The HDFS Dashboard helps operators better understand how HDFS is being used and which users and jobs are consuming the most resources within the file system.

This dashboard includes the following paragraphs:

  • File Size Distribution

  • Top N Users with Small Files

  • Top N Largest HDFS Users

  • Average File Size

  • HDFS File Size Distribution Trend

  • HDFS Utilization Trend

  • HDFS File Size Distribution Trend by User

  • HDFS File Size Distribution Trend by User

  • Jobs With High Number of HDFS Operations

  • HDP 2.5: Jobs Creating Many HDFS Files

  • Jobs With Large Amount of Data Written

Most of these paragraphs have titles that are self-explanatory. A few of them are described below to provide more context:

ParagraphDescription
File Size Distribution

For any large multi-tenant cluster, it’s important to identify and keep the proliferation of small files in check. The paragraph displays a pie chart showing the relative distribution of files by file size categorized by Tiny (0-10K), Mini (10K-1M), Medium (30M-128M), and Large (128M+) files.
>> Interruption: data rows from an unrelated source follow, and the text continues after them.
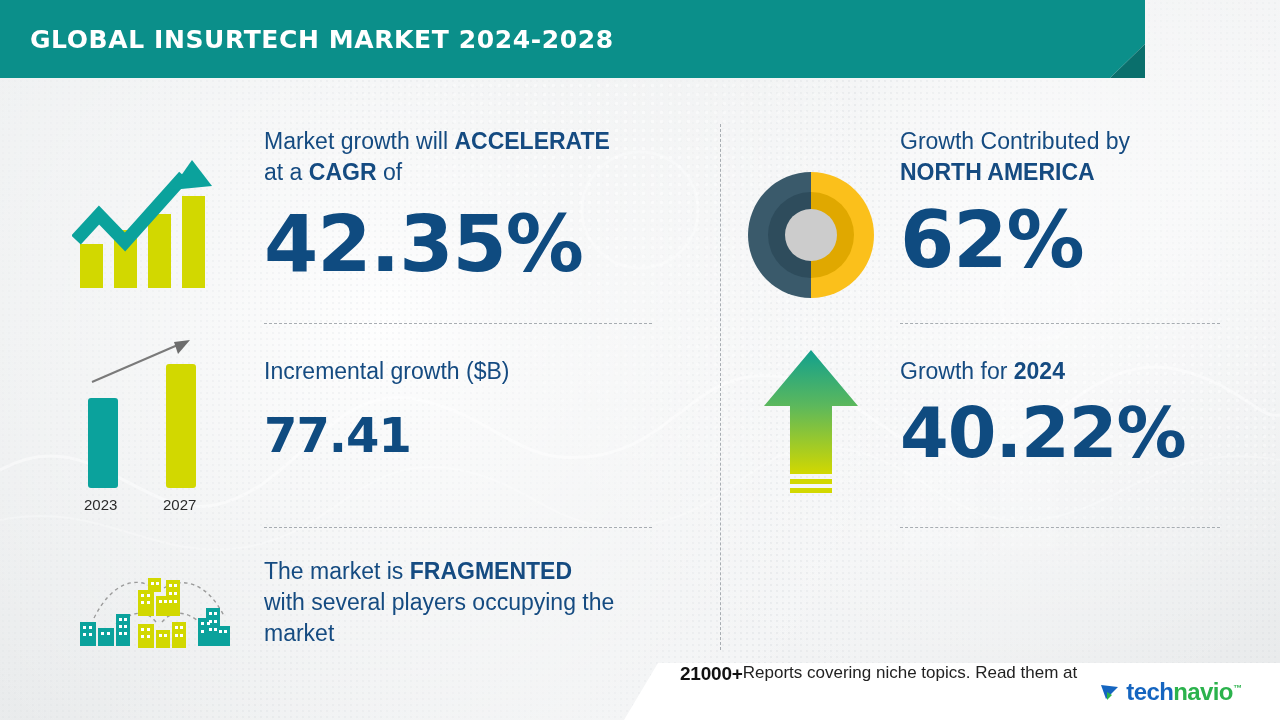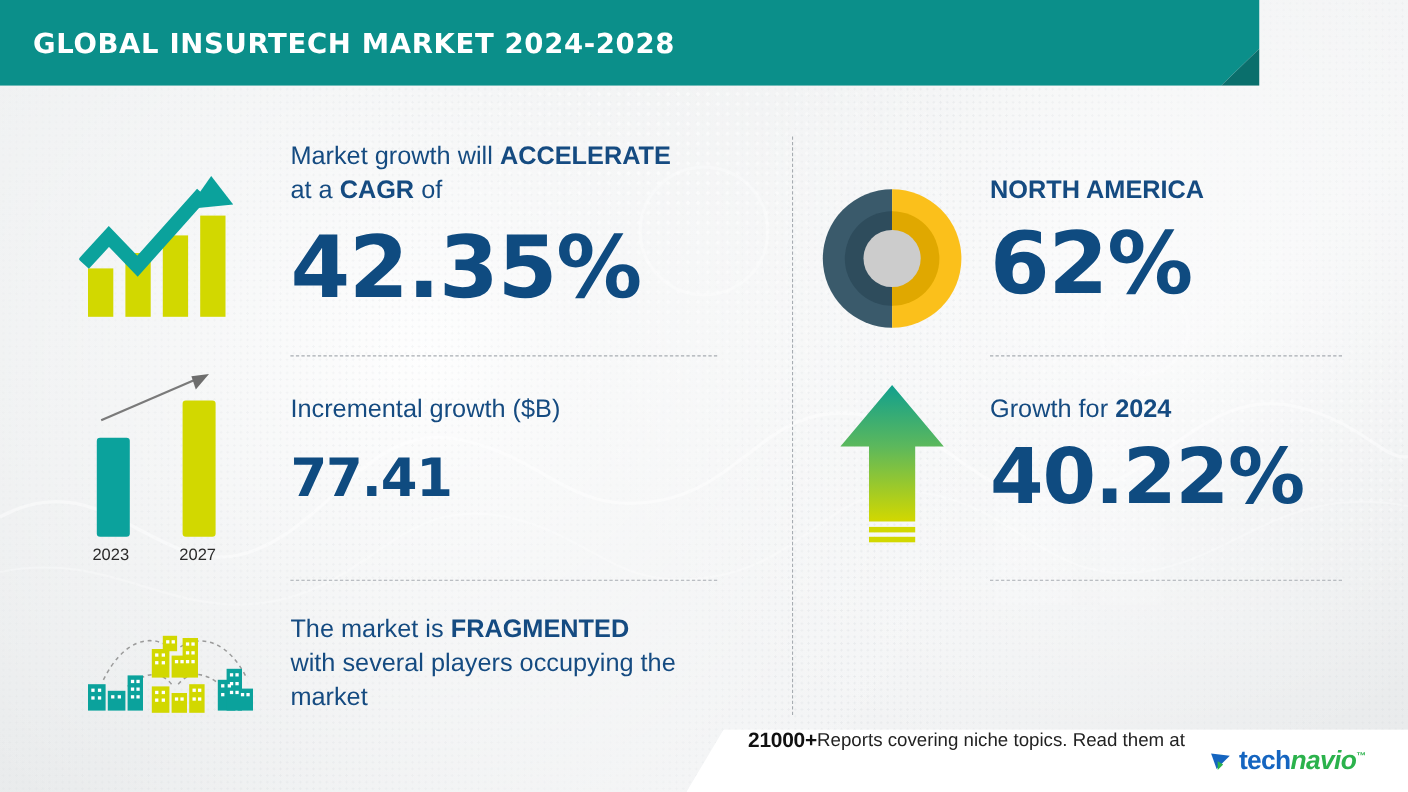--- a/index.html
+++ b/index.html
@@ -116,21 +116,21 @@
   }
   #footer-text{
     color:#222222;font-size:17px;
     font-family:"Liberation Sans", sans-serif;
   }
   #footer-logo{
     margin-left:22px;display:flex;align-items:center;gap:3px;
   }
   #logo-word{font-size:24px;font-weight:bold;letter-spacing:-.6px;font-family:"Liberation Sans", sans-serif;}
   #logo-tech{color:#1565c0;}
-  #logo-navio{color:#2bb24c;font-style:italic;}
+  #logo-navio{color:#2bb24c;}
   #logo-tm{font-size:9px;color:#2bb24c;vertical-align:super;}
   .bar-label{
     position:absolute;color:#2b2b2b;font-size:15px;
     font-family:"Liberation Sans", sans-serif;
   }
 </style>
 </head>
 <body>
 
 <div id="page">
@@ -283,21 +283,21 @@
   <svg id="icon-donut" viewBox="0 0 134 134">
     <path d="M67,4 A63,63 0 0,0 67,130 Z" fill="#3a5a6b"></path>
     <path d="M67,4 A63,63 0 0,1 67,130 Z" fill="#fbc01b"></path>
     <path d="M67,24 A43,43 0 0,0 67,110 Z" fill="#2e4c5c"></path>
     <path d="M67,24 A43,43 0 0,1 67,110 Z" fill="#e0a800"></path>
     <circle cx="67" cy="67" r="26" fill="#cccccc"></circle>
   </svg>
 
   <div id="blk-region">
     <div class="lead">
-      <br>
+      <span>Growth Contributed by</span><br>
       <b>NORTH AMERICA</b>
     </div>
     <div class="bignum" id="region-value">62%</div>
   </div>
 
   <svg id="icon-arrow-up" viewBox="0 0 98 152">
     <defs>
       <linearGradient id="arrowGrad" x1="0" y1="0" x2="0" y2="1">
         <stop offset="0%" stop-color="#11a08e"></stop>
         <stop offset="45%" stop-color="#5cb85c"></stop>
The goal is to show how dominant specific file size categories are within HDFS. If there are many small files, you can easily identify (in the next paragraph) who is contributing to those small files.

Top N Users with Small Files

Understanding how prevalent files of specific sizes are is helpful, but the next step is understanding who is responsible for creating those files. The goal of this paragraph is to show who is responsible for creating the majority of small files within HDFS.

Top N Largest HDFS Users

This paragraph helps you understand where all of the HDFS capacity is being consumed, and who is consuming it. The goal is to help you quickly understand which user or users are storing the most data in HDFS.

HDFS File Size Distribution Trend by User

Each “by User” paragraph allows you to see how an individual user’s file sizes are trending.

This paragraph helps answer questions related to points in time where large or small files start becoming more or less prevalent for specific users, and can help measure the success of coaching users on Hadoop best practices.

HDP 2.5: Jobs Creating Many HDFS Files

When troubleshooting issues related to HDFS NameNode performance, it’s helpful to understand which jobs are creating the most files, and potentially putting the largest amount of load on the NameNode.

In HDP 2.5, new counters have been added to track how many files are created by each YARN application. This is helpful in troubleshooting erroneous jobs that are unintentionally creating hundreds of thousands, or even millions of files within HDFS.